Let’s, for a moment, forget Paul (and how I wish this could be a permanent condition, considering the congressman is neither a serious politician nor—and I can’t stress this enough—a serious thinker)…

Paul isn’t a traditional conservative. His obsession with long-decided monetary policy and isolationism are not his only half-baked crusades. Paul’s newsletters of the ’80s and ’90s were filled with anti-Semitic and racist rants, proving his slumming in the ugliest corners of conspiracyland today is no mistake.

Perhaps the greatest tragedy of Paul is that thousands of intellectually curious young people will have read his silly books, including End the Fed, as serious manifestoes.
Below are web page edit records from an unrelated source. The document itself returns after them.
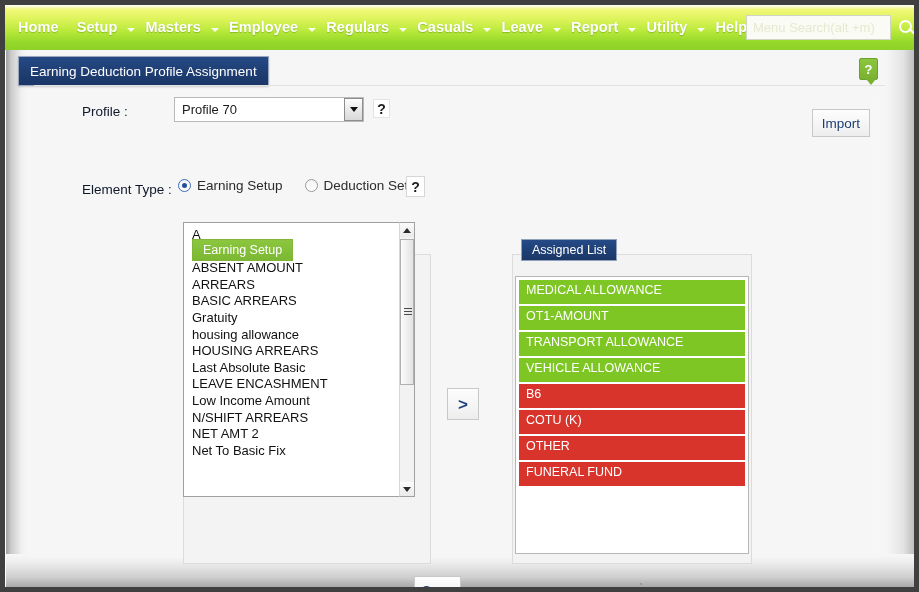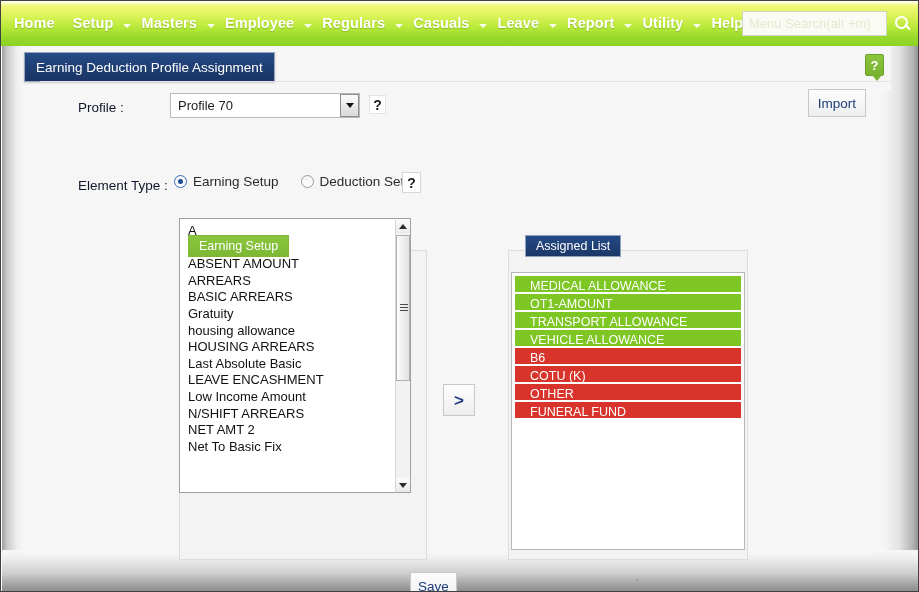--- a/index.html
+++ b/index.html
@@ -9,21 +9,21 @@
     background: #ffffff;
     font-family: "Liberation Sans", sans-serif;
     overflow: hidden;
   }
 
   
   #app {
     position: relative;
     width: 919px; height: 592px;
     background: #ffffff;
-    border: 1px solid #404040;
+    border: 5px solid #404040;
     overflow: hidden;
   }
 
   
   #topnav {
     position: absolute;
     left: 0; top: 0;
     width: 919px; height: 45px;
     background: linear-gradient(to bottom,
         #ffffff 0%,
@@ -114,21 +114,21 @@
   }
   #content {
     position: absolute;
     left: 22px; top: 0;
     width: 851px; height: 508px;
     background: #f6f6f6;
   }
 
   
   #title-strip {
-    position: absolute; left: 16px; top: 0;
+    position: absolute; left: 6px; top: 0;
     width: 851px; height: 44px;
     background: #f6f6f6;
   }
   #title-strip::after {
     content: "";
     position: absolute; left: 0; bottom: 8px;
     width: 851px; height: 1px;
     background: #e2e2e2;
   }
   #page-title {
@@ -234,28 +234,28 @@
     background: linear-gradient(to bottom,#fdfdfd 0%,#f6f6f6 50%,#ededed 100%);
     border: 1px solid #c8c8c8;
     color: #1d3c78;
     font-size: 13.5px;
     font-family: "Liberation Sans", sans-serif;
     display: flex; align-items: center; justify-content: center;
     cursor: pointer;
   }
   #import-button {
     position: absolute;
-    right: 9px; top: 43px;
+    right: 9px; top: 59px;
     width: 58px; height: 28px;
   }
 
   
   .panel-tab {
     position: absolute;
-    top: 0; left: 17px;
+    top: 0; left: 9px;
     height: 22px;
     padding: 0 10px;
     display: flex; align-items: center;
     font-size: 12.5px;
     color: #ffffff;
     z-index: 3;
     white-space: nowrap;
   }
   #left-tab {
     background: linear-gradient(to bottom,#8cc63f 0%,#7cb833 100%);
@@ -363,25 +363,25 @@
   #assigned-list-box {
     position: absolute;
     left: 487px; top: 226px;
     width: 234px; height: 278px;
     background: #ffffff;
     border: 1px solid #b6b6b6;
     padding: 3px;
     overflow: hidden;
   }
   .assigned-item {
-    height: 16px;
+    height: 24px;
     line-height: 21px;
     color: #ffffff;
     font-size: 12.5px;
-    padding-left: 15px;
+    padding-left: 7px;
     margin-bottom: 2px;
     white-space: nowrap;
   }
   .assigned-item.earning { background: #7dc623; }
   .assigned-item.deduction { background: #d9342b; }
 
   
   #save-button {
     position: absolute;
     left: 386px; top: 526px;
Though you wouldn’t know it by listening to Paul or reading his words, libertarians do have genuine ideas that conservatives might embrace.

The line about anti-semitic and racist rants naturally prompted an angry backlash from the doctor’s cult, for which Harsanyi was well prepared. As for the clip, it’s worth watching mostly for Bernanke’s response — and for Barney Frank’s, who may be goofing on Paul in saying the committee will pursue his inquiry or may not. I’m guessing it’s the former given the uncontrollable giggling by the congressman on the left side of the screen.

Your exit quotation comes from one of Paul’s three Republican challengers (yes, really) in Texas: “Ron Paul is literally the most ineffective member of Congress… He talks about ending the IRS, ending the Fed, (restoring) the gold standard. But we’re not going back to the gold standard anytime soon. Why don’t we talk about reducing taxation, reducing legislation, cutting spending in Washington?”